◆ GOAL OF THE EXERCISE: If an entry holds a picture, leave the picture out and copy the rest exactly.

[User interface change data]
============================================================

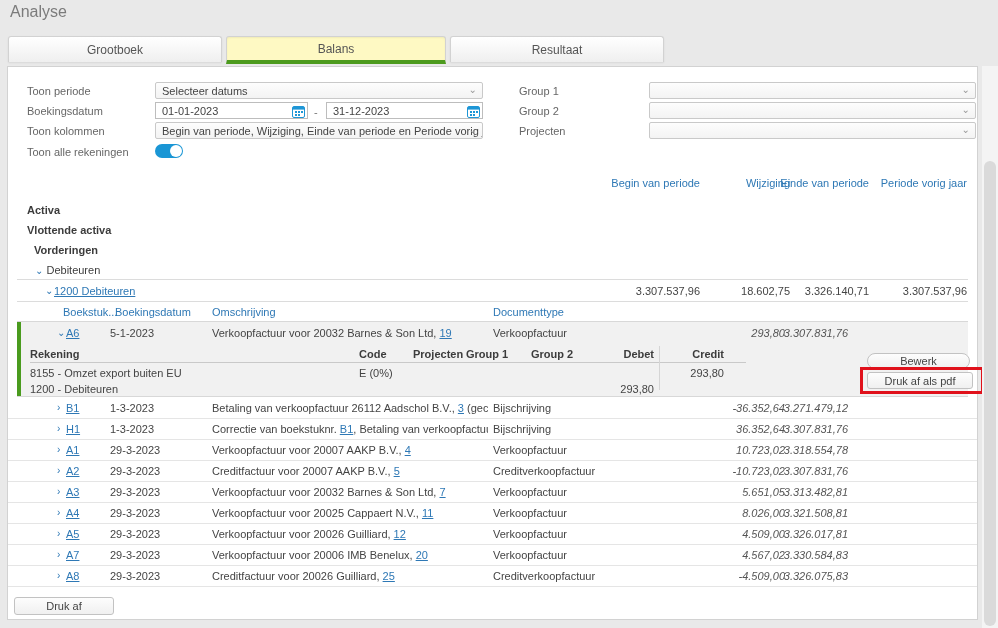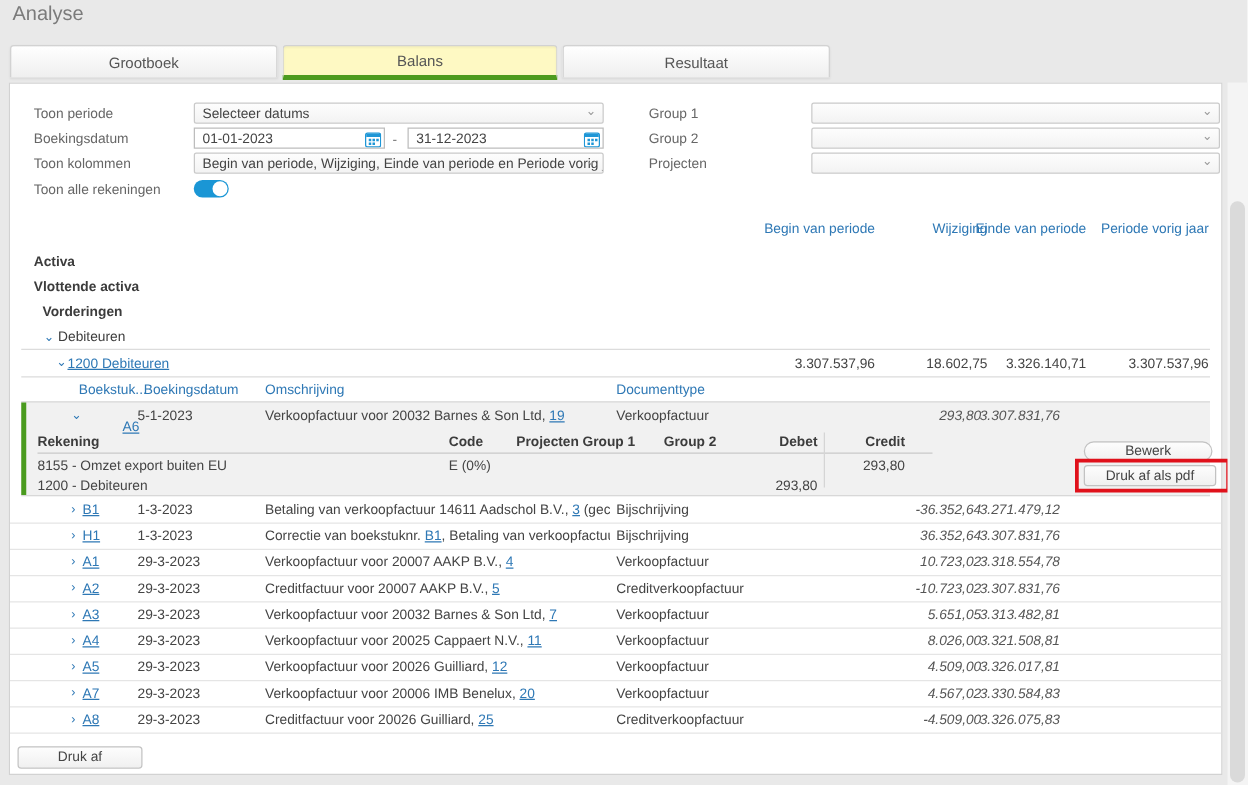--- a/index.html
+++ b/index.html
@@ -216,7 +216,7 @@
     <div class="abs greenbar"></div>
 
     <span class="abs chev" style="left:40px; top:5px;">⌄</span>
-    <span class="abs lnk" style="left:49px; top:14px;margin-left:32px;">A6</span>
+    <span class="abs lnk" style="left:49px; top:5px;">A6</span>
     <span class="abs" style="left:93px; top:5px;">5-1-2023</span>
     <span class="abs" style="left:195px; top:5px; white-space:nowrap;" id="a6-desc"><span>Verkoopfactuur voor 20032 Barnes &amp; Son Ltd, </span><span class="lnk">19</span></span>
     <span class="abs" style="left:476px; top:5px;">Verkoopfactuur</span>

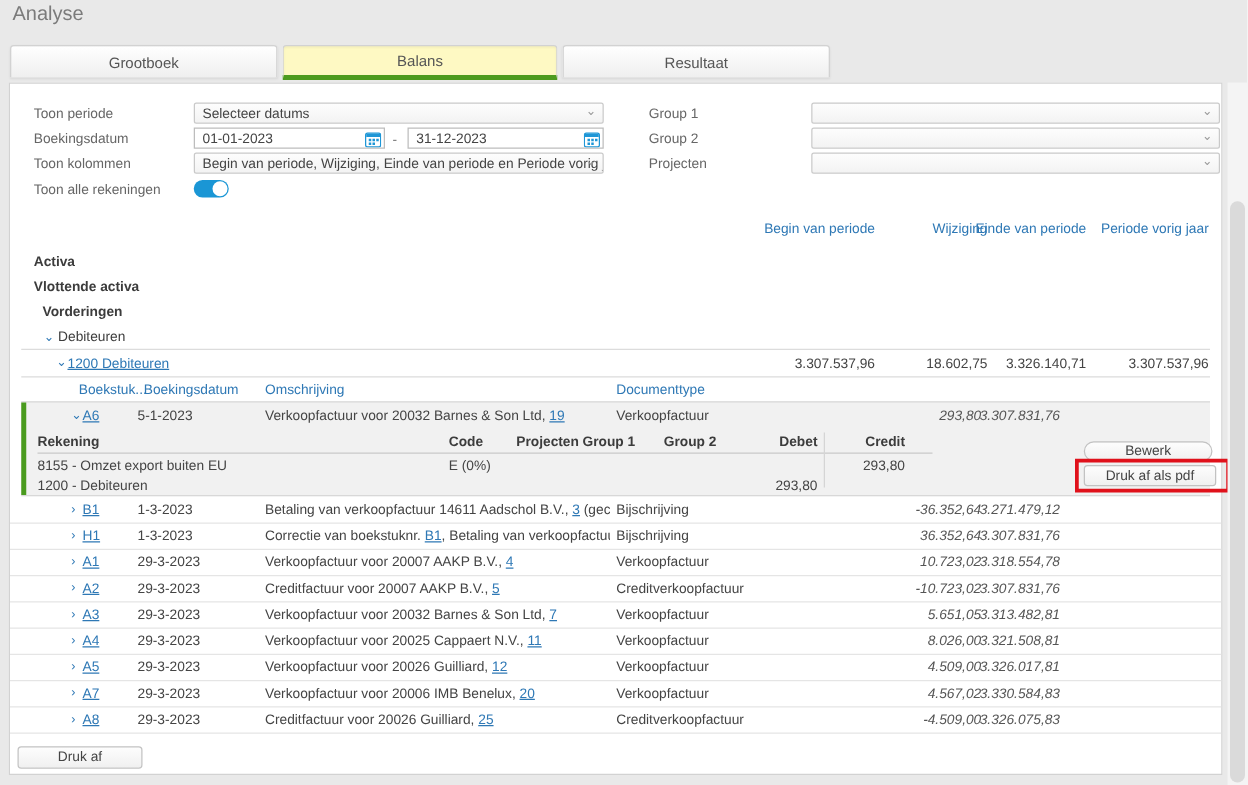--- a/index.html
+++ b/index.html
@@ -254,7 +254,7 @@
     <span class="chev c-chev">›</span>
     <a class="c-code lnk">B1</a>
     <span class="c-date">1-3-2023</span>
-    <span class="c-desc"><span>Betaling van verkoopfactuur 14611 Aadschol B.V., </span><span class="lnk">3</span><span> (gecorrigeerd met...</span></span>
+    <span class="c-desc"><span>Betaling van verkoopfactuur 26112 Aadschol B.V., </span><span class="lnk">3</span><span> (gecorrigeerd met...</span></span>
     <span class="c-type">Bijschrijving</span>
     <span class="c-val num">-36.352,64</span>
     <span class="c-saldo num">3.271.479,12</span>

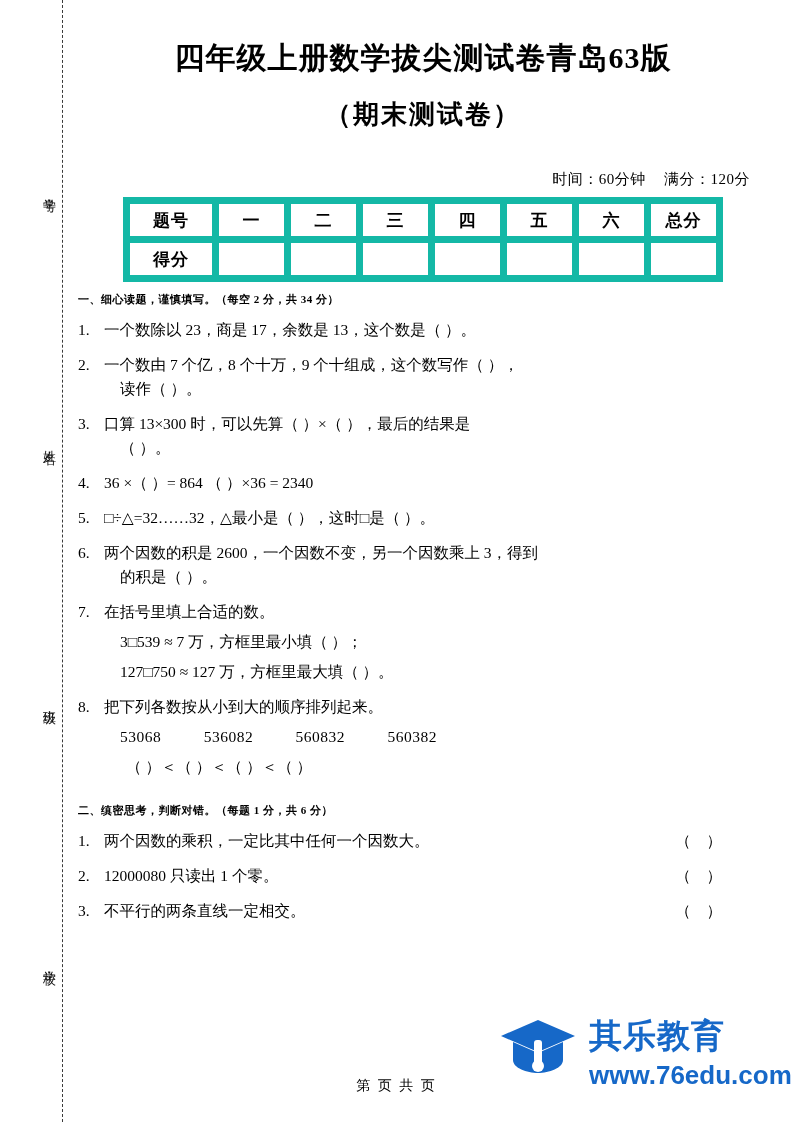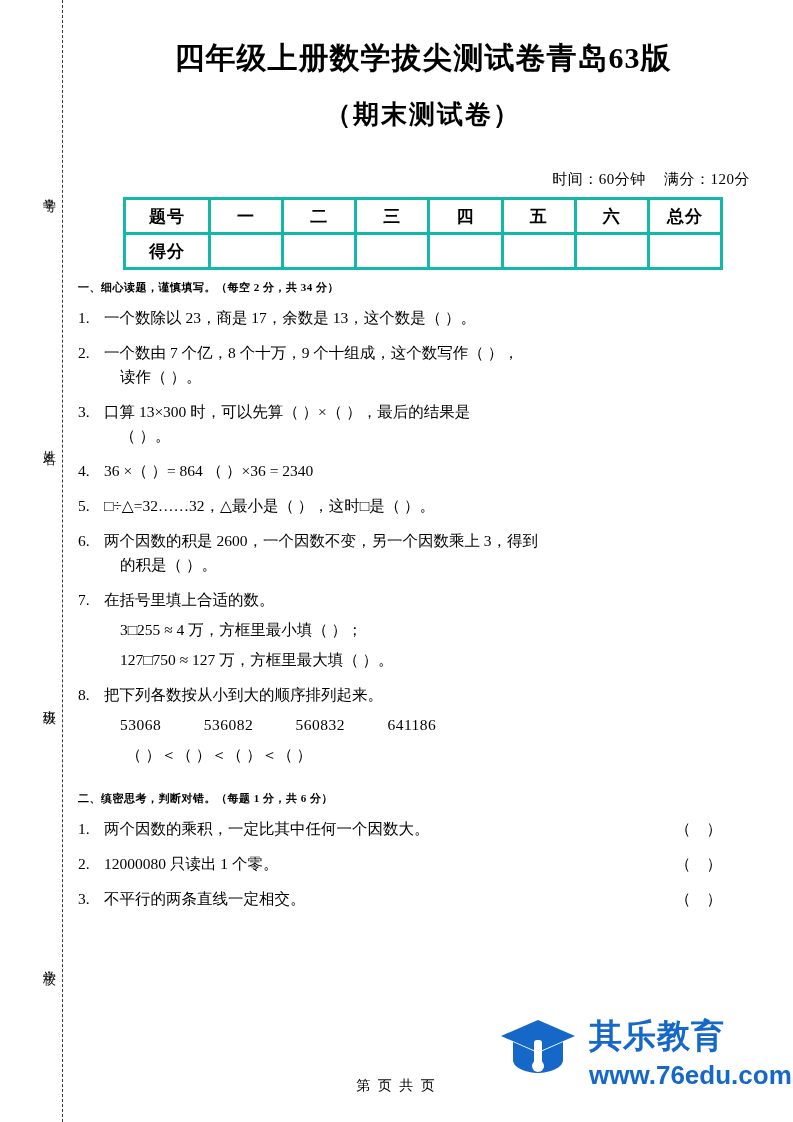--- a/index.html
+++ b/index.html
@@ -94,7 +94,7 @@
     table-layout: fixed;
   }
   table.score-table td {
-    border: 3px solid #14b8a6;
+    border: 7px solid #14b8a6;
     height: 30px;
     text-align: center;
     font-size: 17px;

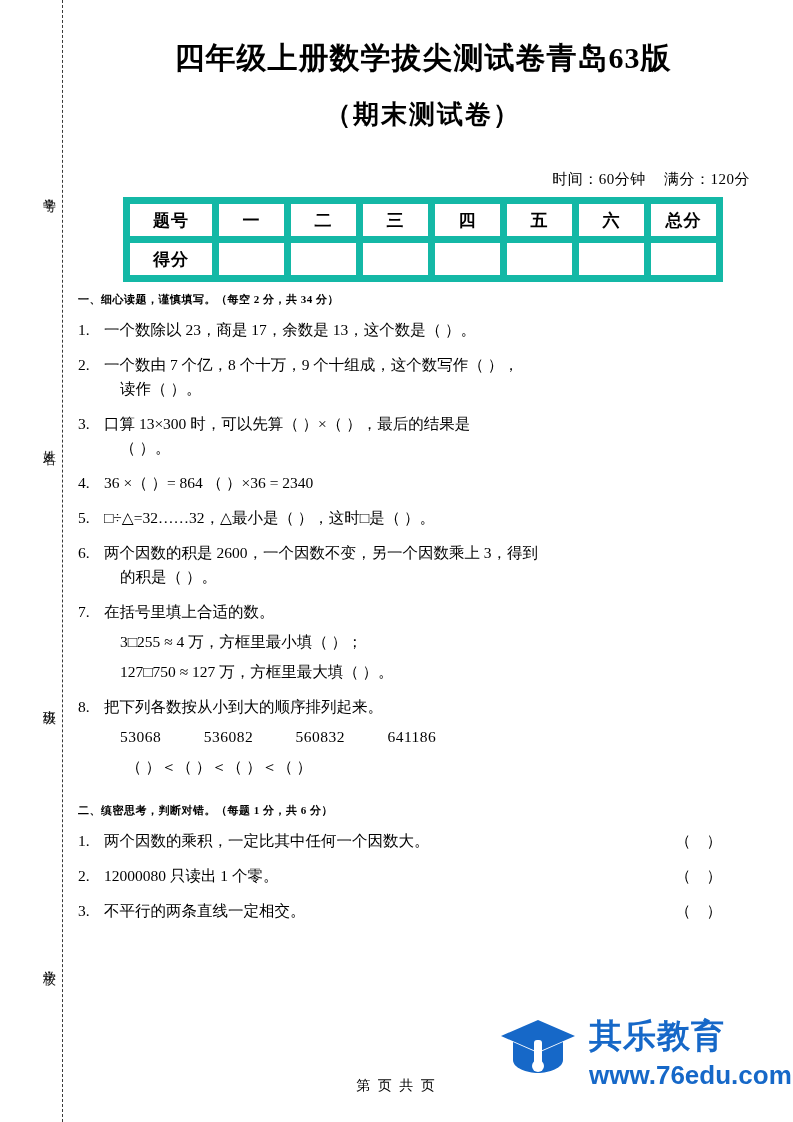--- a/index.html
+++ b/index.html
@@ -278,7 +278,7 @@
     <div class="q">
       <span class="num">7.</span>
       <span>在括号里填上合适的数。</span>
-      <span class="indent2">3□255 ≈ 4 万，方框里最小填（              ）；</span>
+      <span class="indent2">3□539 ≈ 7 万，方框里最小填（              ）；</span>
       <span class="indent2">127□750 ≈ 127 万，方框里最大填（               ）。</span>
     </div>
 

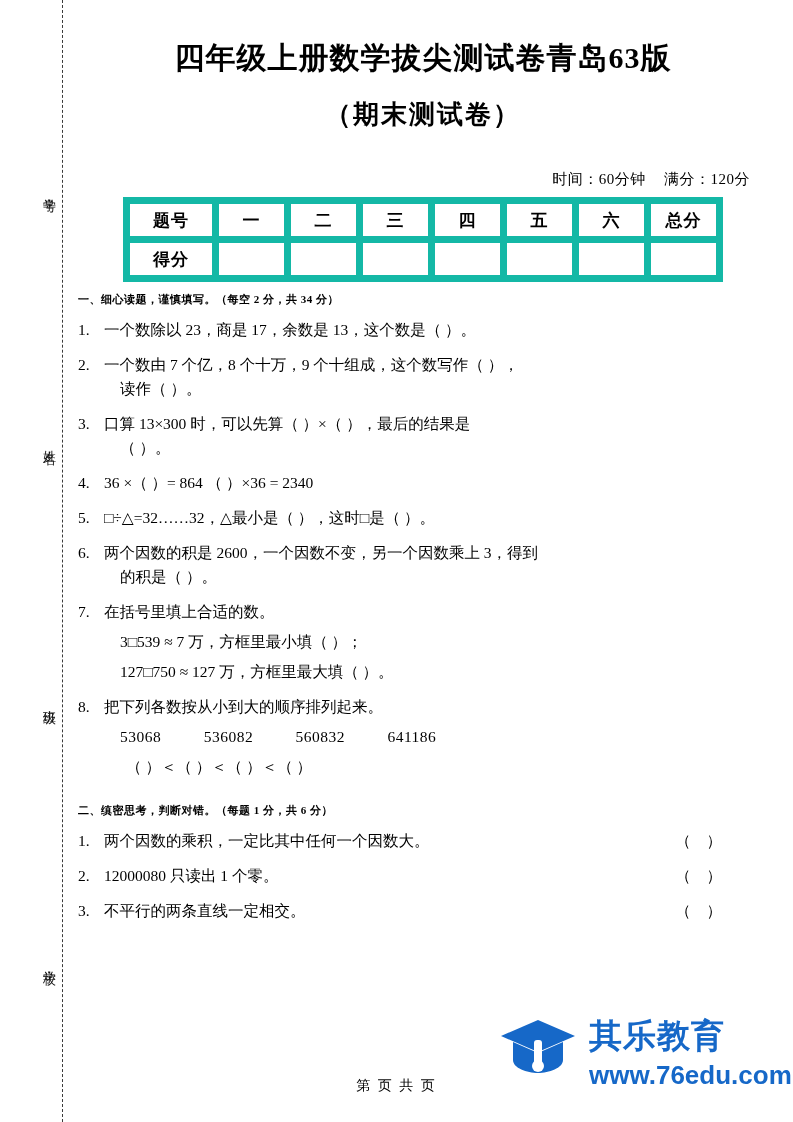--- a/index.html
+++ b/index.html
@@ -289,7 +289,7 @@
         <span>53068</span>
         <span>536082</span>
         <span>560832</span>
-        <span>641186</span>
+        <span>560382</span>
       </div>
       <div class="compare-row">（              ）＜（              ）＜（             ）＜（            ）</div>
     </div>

============================================================

◆ RESULT BELOW:
--- a/index.html
+++ b/index.html
@@ -216,7 +216,7 @@
     <div class="abs greenbar"></div>
 
     <span class="abs chev" style="left:40px; top:5px;">⌄</span>
-    <span class="abs lnk" style="left:49px; top:14px;margin-left:32px;">A6</span>
+    <span class="abs lnk" style="left:49px; top:5px;">A6</span>
     <span class="abs" style="left:93px; top:5px;">5-1-2023</span>
     <span class="abs" style="left:195px; top:5px; white-space:nowrap;" id="a6-desc"><span>Verkoopfactuur voor 20032 Barnes &amp; Son Ltd, </span><span class="lnk">19</span></span>
     <span class="abs" style="left:476px; top:5px;">Verkoopfactuur</span>

--- a/index.html
+++ b/index.html
@@ -254,7 +254,7 @@
     <span class="chev c-chev">›</span>
     <a class="c-code lnk">B1</a>
     <span class="c-date">1-3-2023</span>
-    <span class="c-desc"><span>Betaling van verkoopfactuur 14611 Aadschol B.V., </span><span class="lnk">3</span><span> (gecorrigeerd met...</span></span>
+    <span class="c-desc"><span>Betaling van verkoopfactuur 26112 Aadschol B.V., </span><span class="lnk">3</span><span> (gecorrigeerd met...</span></span>
     <span class="c-type">Bijschrijving</span>
     <span class="c-val num">-36.352,64</span>
     <span class="c-saldo num">3.271.479,12</span>

--- a/index.html
+++ b/index.html
@@ -94,7 +94,7 @@
     table-layout: fixed;
   }
   table.score-table td {
-    border: 3px solid #14b8a6;
+    border: 7px solid #14b8a6;
     height: 30px;
     text-align: center;
     font-size: 17px;

--- a/index.html
+++ b/index.html
@@ -278,7 +278,7 @@
     <div class="q">
       <span class="num">7.</span>
       <span>在括号里填上合适的数。</span>
-      <span class="indent2">3□255 ≈ 4 万，方框里最小填（              ）；</span>
+      <span class="indent2">3□539 ≈ 7 万，方框里最小填（              ）；</span>
       <span class="indent2">127□750 ≈ 127 万，方框里最大填（               ）。</span>
     </div>
 

--- a/index.html
+++ b/index.html
@@ -289,7 +289,7 @@
         <span>53068</span>
         <span>536082</span>
         <span>560832</span>
-        <span>641186</span>
+        <span>560382</span>
       </div>
       <div class="compare-row">（              ）＜（              ）＜（             ）＜（            ）</div>
     </div>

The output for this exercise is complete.